Yo era feliz en mi mundo carente de amor, ya estaba acostumbrado; me costó toda una vida. Pero llegaste tú, con tu carita de niño bueno, hablando tan quedamente… con ese tartamudeo entrañable… E Iluminaste mi corazón de esperanza. ¡Por fin era importante para alguien! Y a tu lado conocí la felicidad… la familia, ¡la humanidad! Eras tan perfecto…
Pero aquella horrible madrugada, sobre la Gran Peña, esperándome… Ocurrió. De tu espalda flotaron dos especies de sábanas; ¡que resultaron ser alas! Y te elevaste por los aires como una nube. “¡Sorpresa!”, dijiste, radiante de gozo: “¡soy un ángel!”… ¡No podía ser!, ¡solo había bebido dos cubatas!, pero allí estabas; alzando los brazos esperando nosequé. ¡Mi novio era un puto ángel!, ¡una figura del belén! “¡Bravo menudo truco!”, dije incrédulo.
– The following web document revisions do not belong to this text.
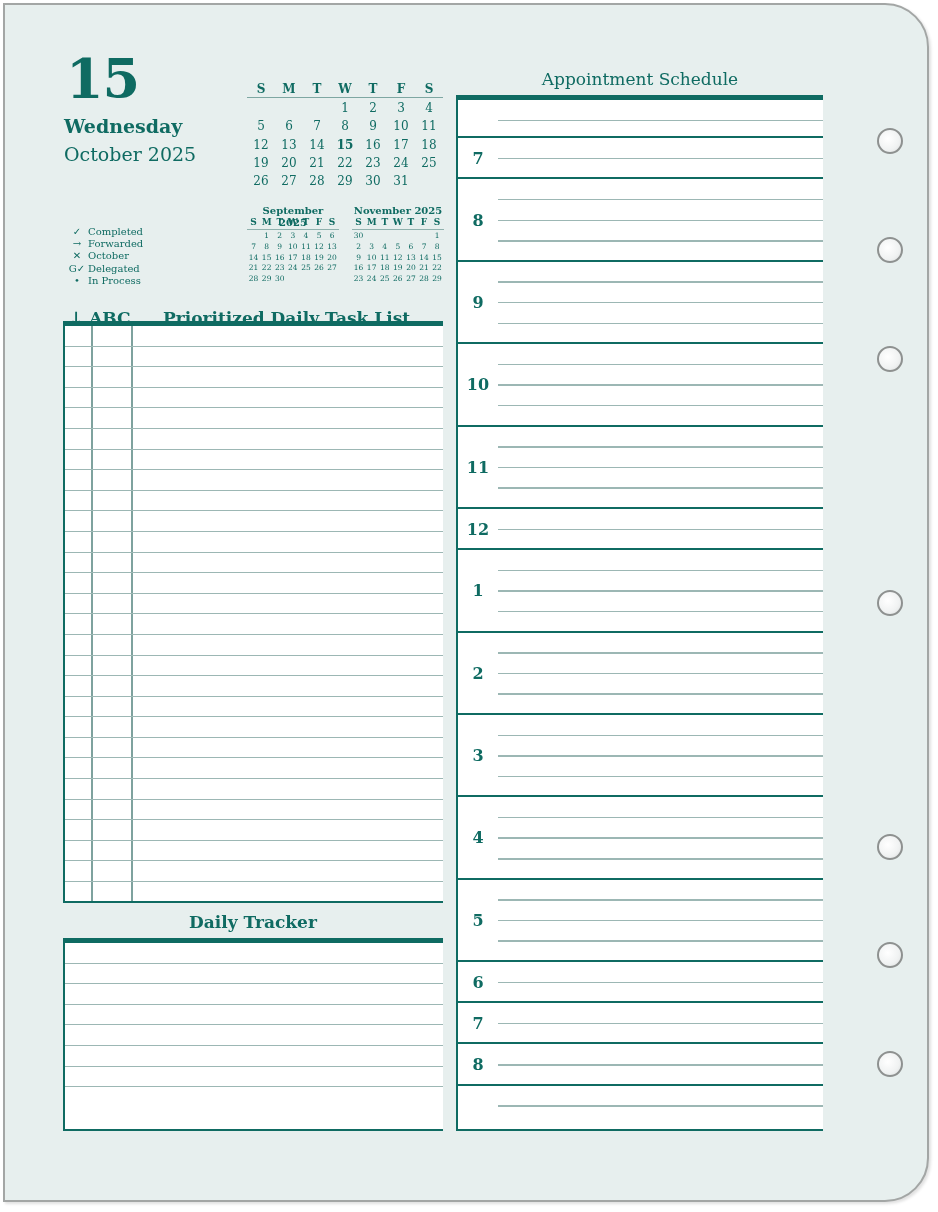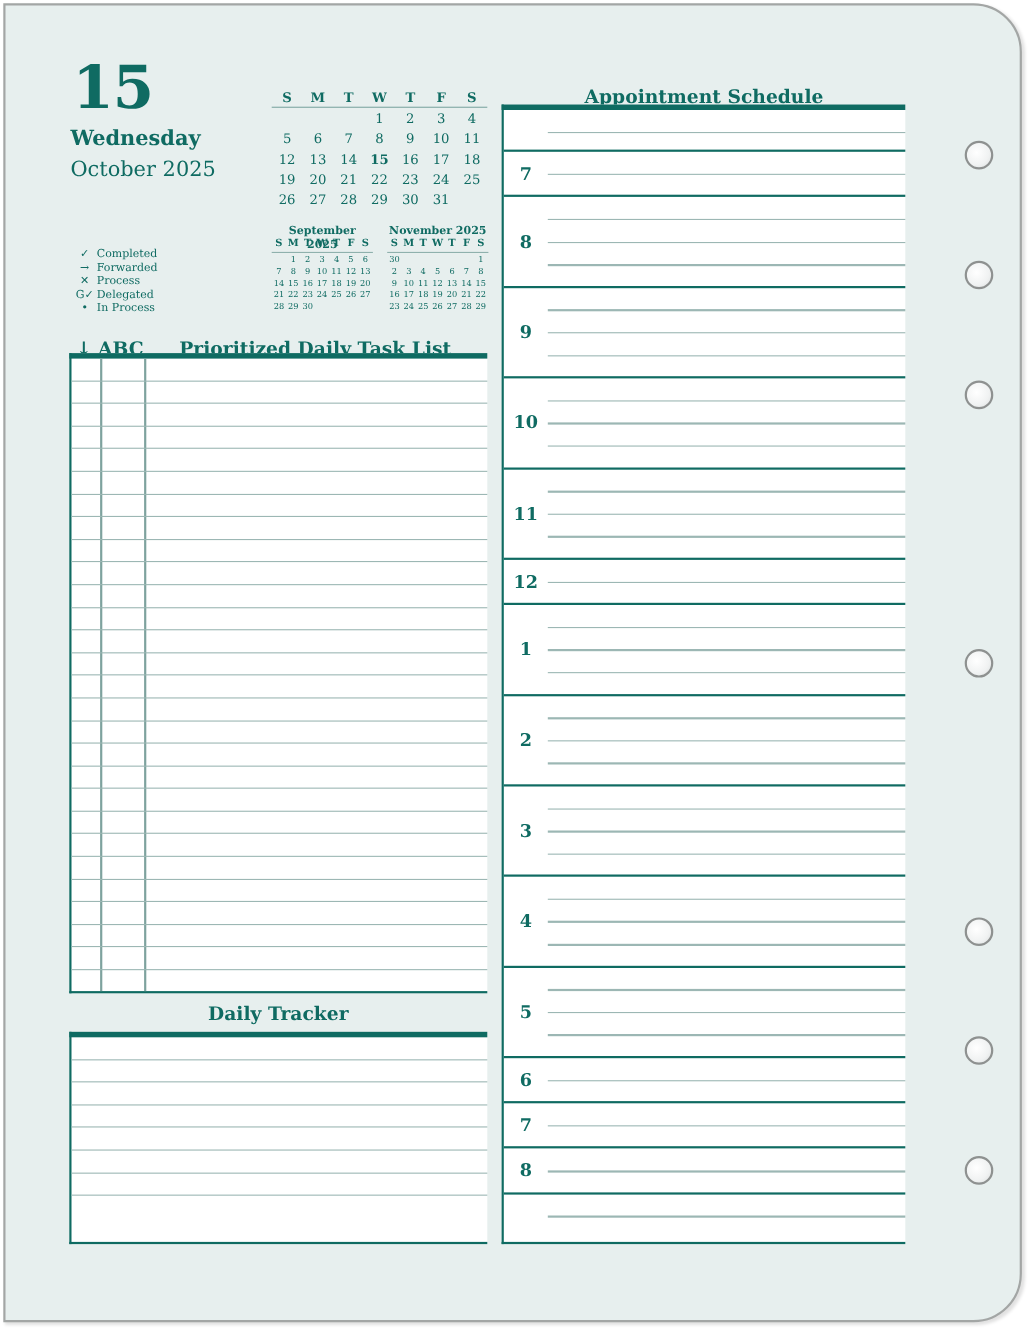--- a/index.html
+++ b/index.html
@@ -39,21 +39,21 @@
   .task-row:last-child { border-bottom:none; }
   .vcol { position:absolute; top:0; bottom:0; width:1.5px; background:#7ea29e; }
 
   .tracker-title { position:absolute; left:63px; top:912px; width:380px; text-align:center; font-size:17px; font-weight:bold; }
   .tracker-box { position:absolute; left:63px; top:938px; width:380px; height:193px; background:#ffffff;
                  border-top:5px solid #0f6b62; border-left:2px solid #0f6b62; border-bottom:2px solid #0f6b62; box-sizing:border-box; }
   .tracker-sub { height:22px; line-height:22px; font-size:10px; font-weight:bold; text-align:center; border-bottom:2px solid #0f6b62; box-sizing:border-box; }
   .tracker-row { height:20.6px; border-bottom:1.5px solid #9cb7b4; box-sizing:border-box; }
   .tracker-row:last-child { border-bottom:none; }
 
-  .appt-title { position:absolute; left:457px; top:69px; width:366px; text-align:center; font-size:17px; font-weight:bold;margin-top:10px; }
+  .appt-title { position:absolute; left:457px; top:69px; width:366px; text-align:center; font-size:17px; font-weight:normal; }
   .appt-box { position:absolute; left:456px; top:95px; width:367px; height:1036px; background:#ffffff;
               border-top:5px solid #0f6b62; border-left:2px solid #0f6b62; border-bottom:2px solid #0f6b62; box-sizing:border-box; }
   .slot { position:relative; border-bottom:2px solid #0f6b62; box-sizing:border-box; }
   .slot:last-child { border-bottom:none; }
   .slot .hr { position:absolute; left:0; width:40px; text-align:center; font-size:16px; font-weight:bold; top:50%; transform:translateY(-50%); }
   .slot .ln { position:absolute; left:40px; right:0; height:1.5px; background:#9cb7b4; }
 </style>
 </head>
 <body>
 
@@ -219,21 +219,21 @@
     <div class="row">
       <span class="sym">✓</span>
       <span>Completed</span>
     </div>
     <div class="row">
       <span class="sym">→</span>
       <span>Forwarded</span>
     </div>
     <div class="row">
       <span class="sym">✕</span>
-      <span>Process</span>
+      <span>October</span>
     </div>
     <div class="row">
       <span class="sym">G✓</span>
       <span>Delegated</span>
     </div>
     <div class="row">
       <span class="sym">•</span>
       <span>In Process</span>
     </div>
   </div>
Y respondiste lo evidente: “mírame, ¡tengo alas!”. “¡No puede ser!”, “¡No seas cabrón!”, fueron algunas de mis reacciones. Y tú predicándome las ventajas de un novio celestial… que si tu padre podría redimirme del alcohol, de haber robado (para comer), de ser hijo ilegítimo… Fueron demasiadas estupideces amor; pero seguiste, impertérrito, con tus sermones… Y exclamaste: “deberías agradecerme haberte conocido. Sin mí serías un miserable toda tu vida”. Convencido… ¡esperando hacer El Bien! ¡El Bien a este pobre desgraciado! Sentí que no me amabas… y chillé:
“¡Hijo de satanás puto simple!, ¡hazme un favor y muérete!”.
Y con una mueca de dolor caíste bajo mis pies. De tu rostro, estampado contra la arena, fluía un lago de sangre.